What the task requires: Search the entries for the word "should". Copy every line where it turns up.

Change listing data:
———

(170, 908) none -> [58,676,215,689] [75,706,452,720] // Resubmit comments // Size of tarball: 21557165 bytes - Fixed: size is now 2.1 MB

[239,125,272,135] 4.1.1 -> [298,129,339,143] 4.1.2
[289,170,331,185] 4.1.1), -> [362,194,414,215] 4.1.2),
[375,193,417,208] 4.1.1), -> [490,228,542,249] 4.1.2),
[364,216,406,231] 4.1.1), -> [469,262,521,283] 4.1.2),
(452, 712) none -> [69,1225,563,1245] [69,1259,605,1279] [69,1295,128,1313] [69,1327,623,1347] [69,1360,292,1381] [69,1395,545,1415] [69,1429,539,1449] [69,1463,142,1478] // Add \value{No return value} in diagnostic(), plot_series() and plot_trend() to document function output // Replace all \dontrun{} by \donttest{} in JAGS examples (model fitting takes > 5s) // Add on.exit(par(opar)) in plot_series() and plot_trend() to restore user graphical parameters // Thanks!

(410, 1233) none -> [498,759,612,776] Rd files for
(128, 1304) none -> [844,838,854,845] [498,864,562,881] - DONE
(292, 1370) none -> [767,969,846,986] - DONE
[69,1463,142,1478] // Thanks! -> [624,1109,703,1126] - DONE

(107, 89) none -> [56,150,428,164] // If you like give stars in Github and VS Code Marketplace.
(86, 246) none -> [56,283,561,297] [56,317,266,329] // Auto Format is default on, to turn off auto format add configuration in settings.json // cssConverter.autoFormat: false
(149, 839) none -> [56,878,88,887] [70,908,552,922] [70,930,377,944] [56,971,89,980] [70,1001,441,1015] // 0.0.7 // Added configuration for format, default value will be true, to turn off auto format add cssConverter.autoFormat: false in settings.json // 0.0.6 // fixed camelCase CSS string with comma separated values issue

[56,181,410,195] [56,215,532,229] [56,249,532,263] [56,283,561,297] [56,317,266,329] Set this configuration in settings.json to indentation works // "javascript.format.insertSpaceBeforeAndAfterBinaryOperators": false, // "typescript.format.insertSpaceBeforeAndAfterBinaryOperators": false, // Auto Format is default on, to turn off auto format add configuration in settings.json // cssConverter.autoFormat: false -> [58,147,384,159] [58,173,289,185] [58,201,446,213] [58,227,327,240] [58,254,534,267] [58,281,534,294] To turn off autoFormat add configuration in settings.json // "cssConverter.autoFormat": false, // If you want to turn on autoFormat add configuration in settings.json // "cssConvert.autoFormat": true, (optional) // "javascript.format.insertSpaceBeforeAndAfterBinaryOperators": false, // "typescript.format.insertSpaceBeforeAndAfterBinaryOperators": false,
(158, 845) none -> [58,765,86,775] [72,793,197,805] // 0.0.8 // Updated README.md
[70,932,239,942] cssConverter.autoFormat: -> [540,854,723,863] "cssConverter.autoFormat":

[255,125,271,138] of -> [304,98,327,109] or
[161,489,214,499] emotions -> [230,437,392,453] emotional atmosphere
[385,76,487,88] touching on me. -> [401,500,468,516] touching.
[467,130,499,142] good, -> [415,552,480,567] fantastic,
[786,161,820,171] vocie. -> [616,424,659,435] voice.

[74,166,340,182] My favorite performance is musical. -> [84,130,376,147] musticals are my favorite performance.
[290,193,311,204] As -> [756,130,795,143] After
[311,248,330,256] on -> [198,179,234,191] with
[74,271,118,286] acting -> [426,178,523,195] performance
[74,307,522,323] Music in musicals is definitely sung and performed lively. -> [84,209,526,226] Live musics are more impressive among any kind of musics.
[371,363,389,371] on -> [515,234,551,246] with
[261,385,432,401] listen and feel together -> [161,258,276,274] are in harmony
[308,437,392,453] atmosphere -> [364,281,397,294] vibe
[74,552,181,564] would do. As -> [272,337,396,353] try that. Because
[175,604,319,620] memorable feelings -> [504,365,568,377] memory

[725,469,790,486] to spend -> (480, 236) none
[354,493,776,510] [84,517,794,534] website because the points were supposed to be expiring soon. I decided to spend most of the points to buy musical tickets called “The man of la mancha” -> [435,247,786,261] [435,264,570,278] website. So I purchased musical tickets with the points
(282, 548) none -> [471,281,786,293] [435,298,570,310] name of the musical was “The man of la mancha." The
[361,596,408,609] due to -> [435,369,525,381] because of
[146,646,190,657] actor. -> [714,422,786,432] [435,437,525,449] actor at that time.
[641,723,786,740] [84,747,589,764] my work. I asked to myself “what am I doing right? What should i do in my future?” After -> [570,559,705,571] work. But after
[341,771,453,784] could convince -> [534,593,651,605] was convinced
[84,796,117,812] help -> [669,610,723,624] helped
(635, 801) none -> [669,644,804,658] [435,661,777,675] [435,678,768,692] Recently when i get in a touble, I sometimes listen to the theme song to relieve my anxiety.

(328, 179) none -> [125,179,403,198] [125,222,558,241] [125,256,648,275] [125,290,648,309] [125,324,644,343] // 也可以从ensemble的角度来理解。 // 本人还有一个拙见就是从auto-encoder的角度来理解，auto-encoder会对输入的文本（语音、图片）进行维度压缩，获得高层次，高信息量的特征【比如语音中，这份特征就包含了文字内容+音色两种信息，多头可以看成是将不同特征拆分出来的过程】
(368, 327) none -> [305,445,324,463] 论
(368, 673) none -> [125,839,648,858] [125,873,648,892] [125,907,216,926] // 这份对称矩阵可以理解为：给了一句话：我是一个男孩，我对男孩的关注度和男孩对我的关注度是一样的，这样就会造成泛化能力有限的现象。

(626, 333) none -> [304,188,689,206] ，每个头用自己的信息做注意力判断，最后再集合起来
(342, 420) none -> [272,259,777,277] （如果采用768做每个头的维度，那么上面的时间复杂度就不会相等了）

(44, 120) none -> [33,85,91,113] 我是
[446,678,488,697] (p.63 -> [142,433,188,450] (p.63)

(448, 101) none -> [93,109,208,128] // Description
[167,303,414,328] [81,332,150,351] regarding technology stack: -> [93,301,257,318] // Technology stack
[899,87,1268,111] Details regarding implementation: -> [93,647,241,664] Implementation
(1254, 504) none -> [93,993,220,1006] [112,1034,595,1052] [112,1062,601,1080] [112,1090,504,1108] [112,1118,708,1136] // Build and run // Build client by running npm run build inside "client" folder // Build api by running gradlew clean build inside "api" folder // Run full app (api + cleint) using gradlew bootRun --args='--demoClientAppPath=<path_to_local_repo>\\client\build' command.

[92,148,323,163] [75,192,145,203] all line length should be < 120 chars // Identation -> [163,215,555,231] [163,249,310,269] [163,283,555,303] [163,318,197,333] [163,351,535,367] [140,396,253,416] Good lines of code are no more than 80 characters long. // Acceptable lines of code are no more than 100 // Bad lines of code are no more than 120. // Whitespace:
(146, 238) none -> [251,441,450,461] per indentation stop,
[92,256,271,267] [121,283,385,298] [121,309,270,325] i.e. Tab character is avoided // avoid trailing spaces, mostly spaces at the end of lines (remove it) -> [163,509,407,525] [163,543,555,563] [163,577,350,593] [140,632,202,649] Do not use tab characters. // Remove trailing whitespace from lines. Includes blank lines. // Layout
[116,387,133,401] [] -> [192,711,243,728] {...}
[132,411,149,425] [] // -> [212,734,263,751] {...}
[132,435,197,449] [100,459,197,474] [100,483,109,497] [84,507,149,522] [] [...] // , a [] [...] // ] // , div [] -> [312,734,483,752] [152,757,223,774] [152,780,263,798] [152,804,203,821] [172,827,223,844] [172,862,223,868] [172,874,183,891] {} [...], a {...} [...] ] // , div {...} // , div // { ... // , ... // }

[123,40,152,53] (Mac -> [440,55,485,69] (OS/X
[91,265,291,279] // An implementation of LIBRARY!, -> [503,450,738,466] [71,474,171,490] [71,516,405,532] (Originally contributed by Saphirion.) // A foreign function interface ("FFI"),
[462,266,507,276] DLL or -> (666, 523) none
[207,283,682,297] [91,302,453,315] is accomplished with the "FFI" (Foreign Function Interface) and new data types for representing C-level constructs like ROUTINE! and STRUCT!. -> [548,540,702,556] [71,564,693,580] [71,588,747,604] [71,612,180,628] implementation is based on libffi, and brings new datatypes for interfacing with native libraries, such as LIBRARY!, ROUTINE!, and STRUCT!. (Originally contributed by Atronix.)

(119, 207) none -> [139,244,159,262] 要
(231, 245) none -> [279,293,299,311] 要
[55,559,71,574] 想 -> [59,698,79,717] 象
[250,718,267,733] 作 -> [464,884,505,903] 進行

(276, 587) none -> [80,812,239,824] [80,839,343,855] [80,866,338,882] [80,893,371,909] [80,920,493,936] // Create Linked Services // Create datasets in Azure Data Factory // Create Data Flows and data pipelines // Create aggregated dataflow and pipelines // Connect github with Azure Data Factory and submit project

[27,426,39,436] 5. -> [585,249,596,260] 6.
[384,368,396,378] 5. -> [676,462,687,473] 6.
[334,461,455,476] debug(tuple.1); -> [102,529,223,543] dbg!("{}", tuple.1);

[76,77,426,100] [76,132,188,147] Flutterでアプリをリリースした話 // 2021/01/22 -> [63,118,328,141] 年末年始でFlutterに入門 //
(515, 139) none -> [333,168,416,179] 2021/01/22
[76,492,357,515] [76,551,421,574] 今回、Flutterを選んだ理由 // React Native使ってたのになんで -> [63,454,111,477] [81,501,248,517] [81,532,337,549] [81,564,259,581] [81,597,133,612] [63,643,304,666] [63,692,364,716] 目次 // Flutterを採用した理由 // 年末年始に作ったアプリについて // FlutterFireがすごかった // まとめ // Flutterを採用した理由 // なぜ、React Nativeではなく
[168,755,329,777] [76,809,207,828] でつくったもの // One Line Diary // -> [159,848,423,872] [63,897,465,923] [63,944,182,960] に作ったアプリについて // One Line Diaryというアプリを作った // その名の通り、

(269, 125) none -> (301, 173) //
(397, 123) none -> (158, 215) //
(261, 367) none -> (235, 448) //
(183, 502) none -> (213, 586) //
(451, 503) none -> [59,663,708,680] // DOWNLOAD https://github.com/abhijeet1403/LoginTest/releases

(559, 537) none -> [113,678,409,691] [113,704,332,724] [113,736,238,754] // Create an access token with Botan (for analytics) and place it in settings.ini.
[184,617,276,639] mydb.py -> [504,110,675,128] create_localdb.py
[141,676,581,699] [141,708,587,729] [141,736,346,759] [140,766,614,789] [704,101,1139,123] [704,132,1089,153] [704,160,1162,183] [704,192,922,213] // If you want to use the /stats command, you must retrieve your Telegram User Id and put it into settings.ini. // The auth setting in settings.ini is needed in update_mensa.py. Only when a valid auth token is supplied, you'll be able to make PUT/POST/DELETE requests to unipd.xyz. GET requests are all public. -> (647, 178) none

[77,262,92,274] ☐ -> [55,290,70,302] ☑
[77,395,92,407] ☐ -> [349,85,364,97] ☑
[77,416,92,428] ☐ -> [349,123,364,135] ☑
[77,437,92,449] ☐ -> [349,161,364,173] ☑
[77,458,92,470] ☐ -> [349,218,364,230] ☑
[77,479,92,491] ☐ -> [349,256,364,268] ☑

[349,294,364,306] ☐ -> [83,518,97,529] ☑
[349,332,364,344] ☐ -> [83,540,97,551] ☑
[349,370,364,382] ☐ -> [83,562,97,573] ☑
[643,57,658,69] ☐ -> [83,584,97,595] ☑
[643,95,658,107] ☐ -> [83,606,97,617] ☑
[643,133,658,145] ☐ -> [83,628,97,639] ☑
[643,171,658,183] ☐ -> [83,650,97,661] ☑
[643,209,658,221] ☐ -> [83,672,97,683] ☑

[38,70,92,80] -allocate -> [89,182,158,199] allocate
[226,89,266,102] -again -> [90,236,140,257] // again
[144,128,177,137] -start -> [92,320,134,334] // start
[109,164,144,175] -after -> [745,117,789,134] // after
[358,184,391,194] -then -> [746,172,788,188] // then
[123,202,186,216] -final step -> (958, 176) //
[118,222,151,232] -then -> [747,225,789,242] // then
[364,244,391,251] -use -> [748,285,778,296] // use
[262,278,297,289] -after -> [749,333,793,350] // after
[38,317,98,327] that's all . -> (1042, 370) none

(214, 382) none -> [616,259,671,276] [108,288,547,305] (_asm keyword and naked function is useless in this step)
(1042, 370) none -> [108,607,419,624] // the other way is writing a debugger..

———

Reply:
[641,723,786,740] [84,747,589,764] my work. I asked to myself “what am I doing right? What should i do in my future?” After -> [570,559,705,571] work. But after
[92,148,323,163] [75,192,145,203] all line length should be < 120 chars // Identation -> [163,215,555,231] [163,249,310,269] [163,283,555,303] [163,318,197,333] [163,351,535,367] [140,396,253,416] Good lines of code are no more than 80 characters long. // Acceptable lines of code are no more than 100 // Bad lines of code are no more than 120. // Whitespace:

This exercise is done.